> **EXERCISE**
Copy out every line of the data that has the word "Vault" somewhere in it.

> **EXCERPTED RECORDS**
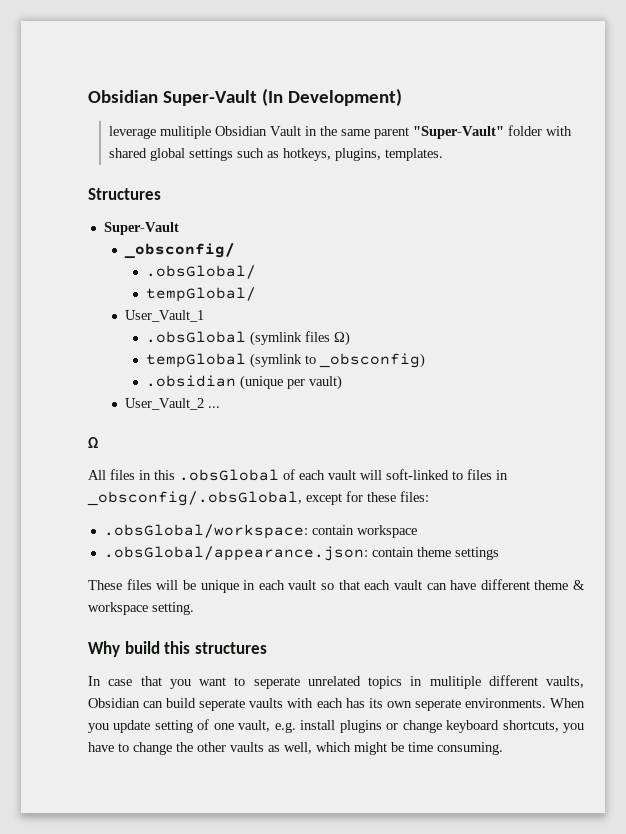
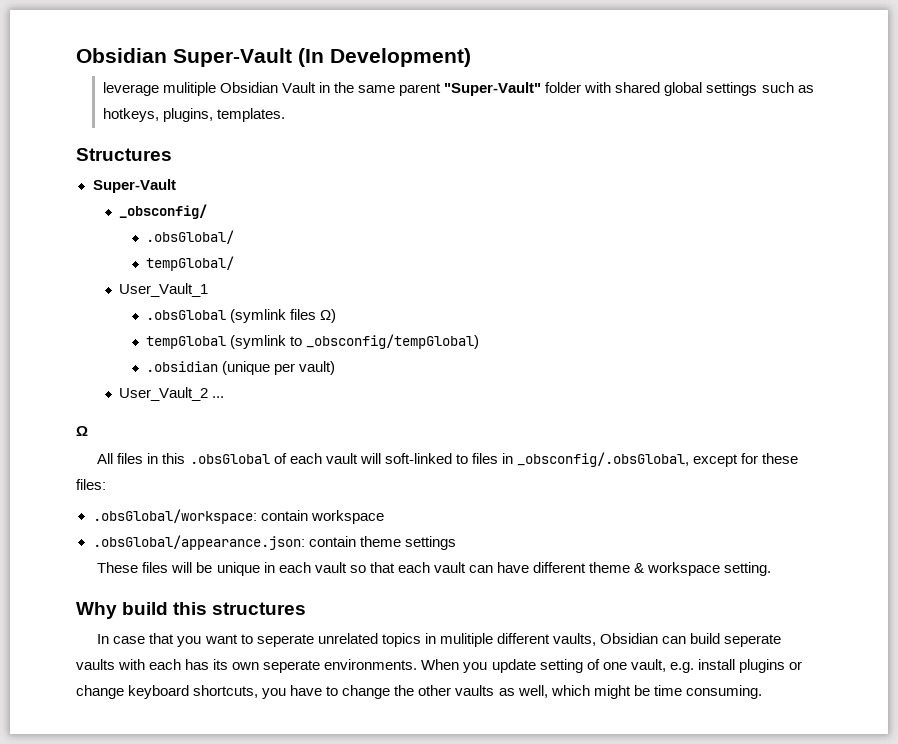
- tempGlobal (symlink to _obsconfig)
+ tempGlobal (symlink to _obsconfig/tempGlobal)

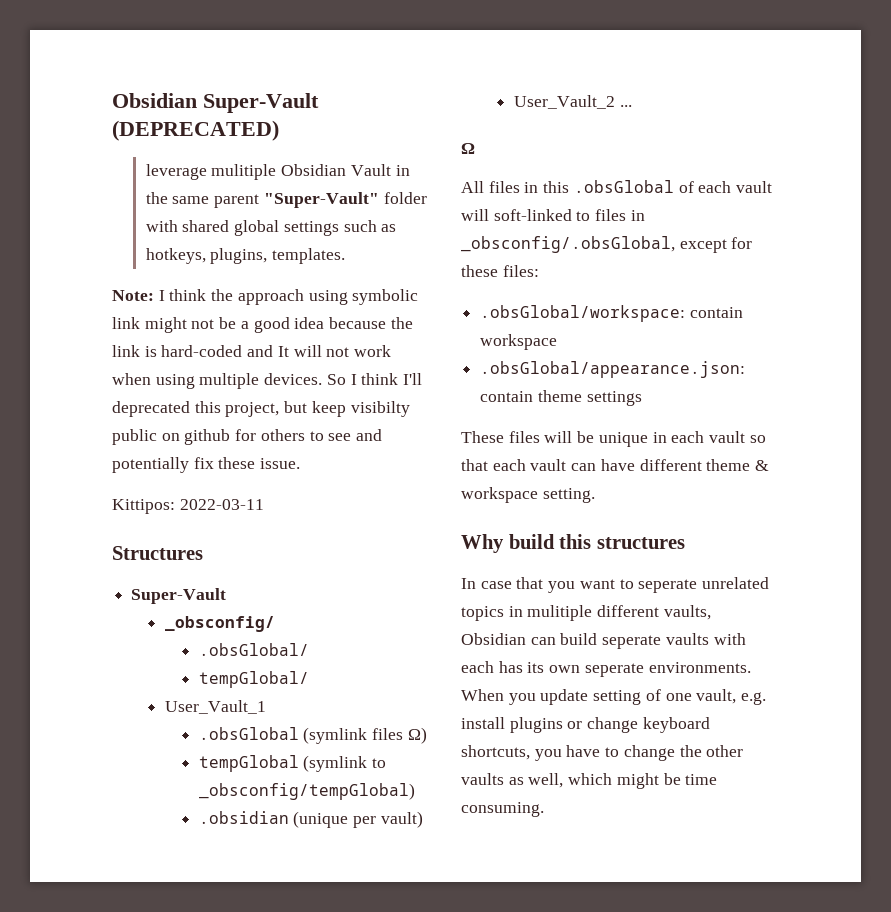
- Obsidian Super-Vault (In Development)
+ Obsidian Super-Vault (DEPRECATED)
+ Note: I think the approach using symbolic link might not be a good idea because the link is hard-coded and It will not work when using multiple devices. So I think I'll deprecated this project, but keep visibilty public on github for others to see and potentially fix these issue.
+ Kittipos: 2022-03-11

> **RESPONSE**
- Obsidian Super-Vault (In Development)
+ Obsidian Super-Vault (DEPRECATED)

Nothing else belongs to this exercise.